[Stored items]
##############################

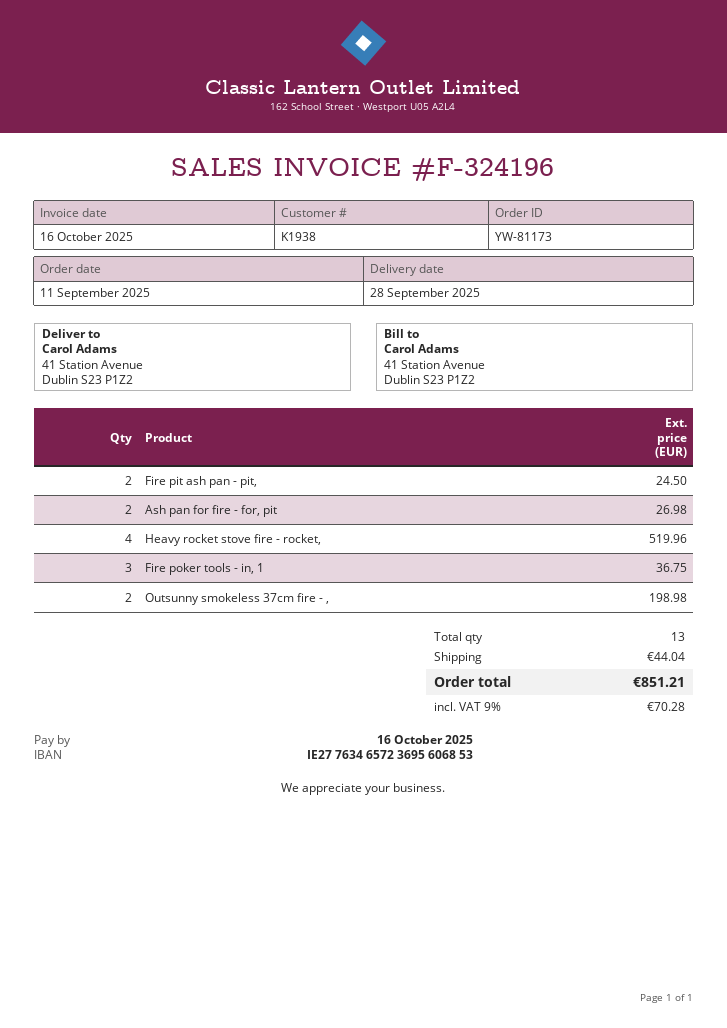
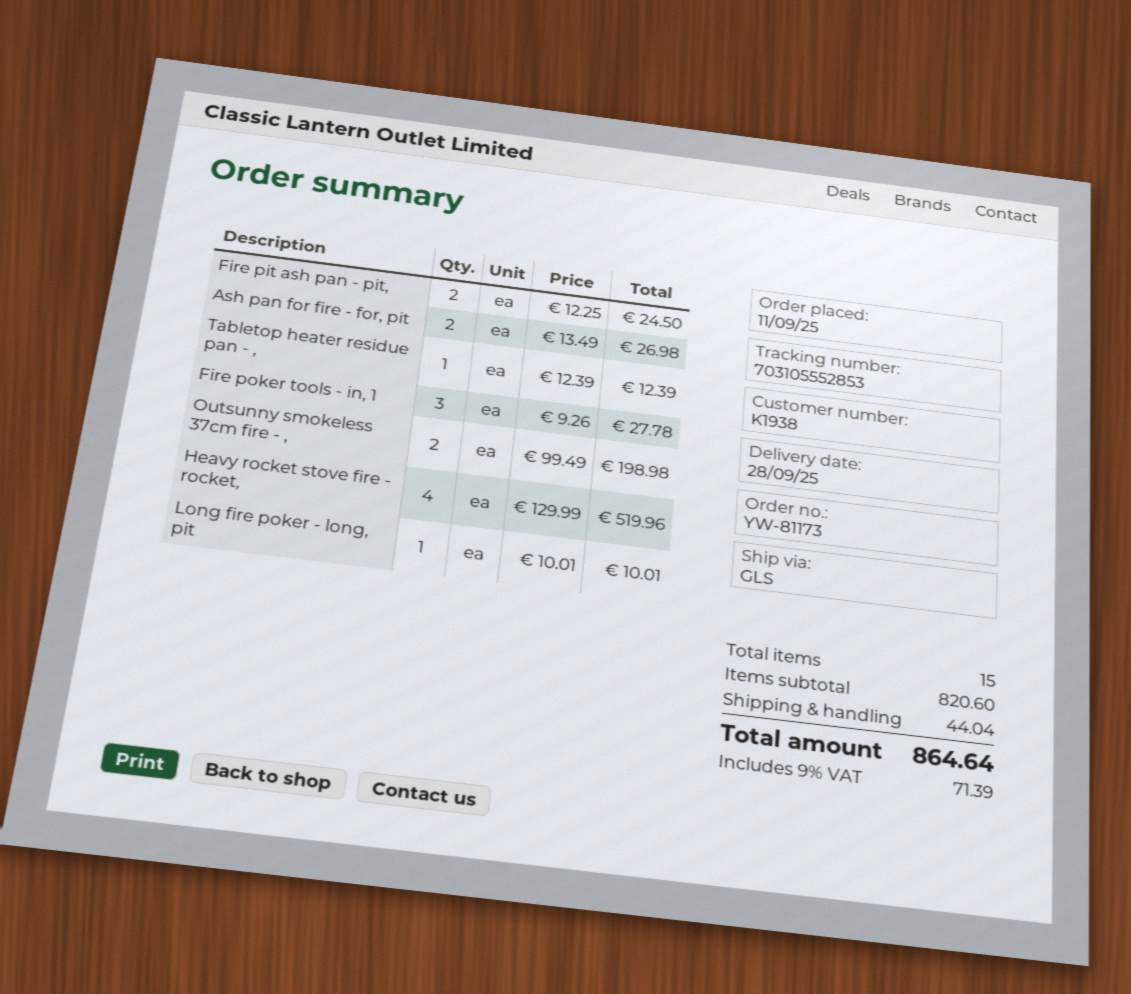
Fire poker tools - in, 1: 3 for 36.75 -> 3 for 27.78
Tabletop heater residue pan - ,: none -> 1 for 12.39
Long fire poker - long, pit: none -> 1 for 10.01
total quantity: 13 -> 15
tax: 9% = 70.28 -> 9% = 71.39
total: 851.21 -> 864.64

##############################

• Problem description:
Keep the pictures out and write out the records exactly.

• Response to this task:
Fire poker tools - in, 1: 3 for 36.75 -> 3 for 27.78
Tabletop heater residue pan - ,: none -> 1 for 12.39
Long fire poker - long, pit: none -> 1 for 10.01
total quantity: 13 -> 15
tax: 9% = 70.28 -> 9% = 71.39
total: 851.21 -> 864.64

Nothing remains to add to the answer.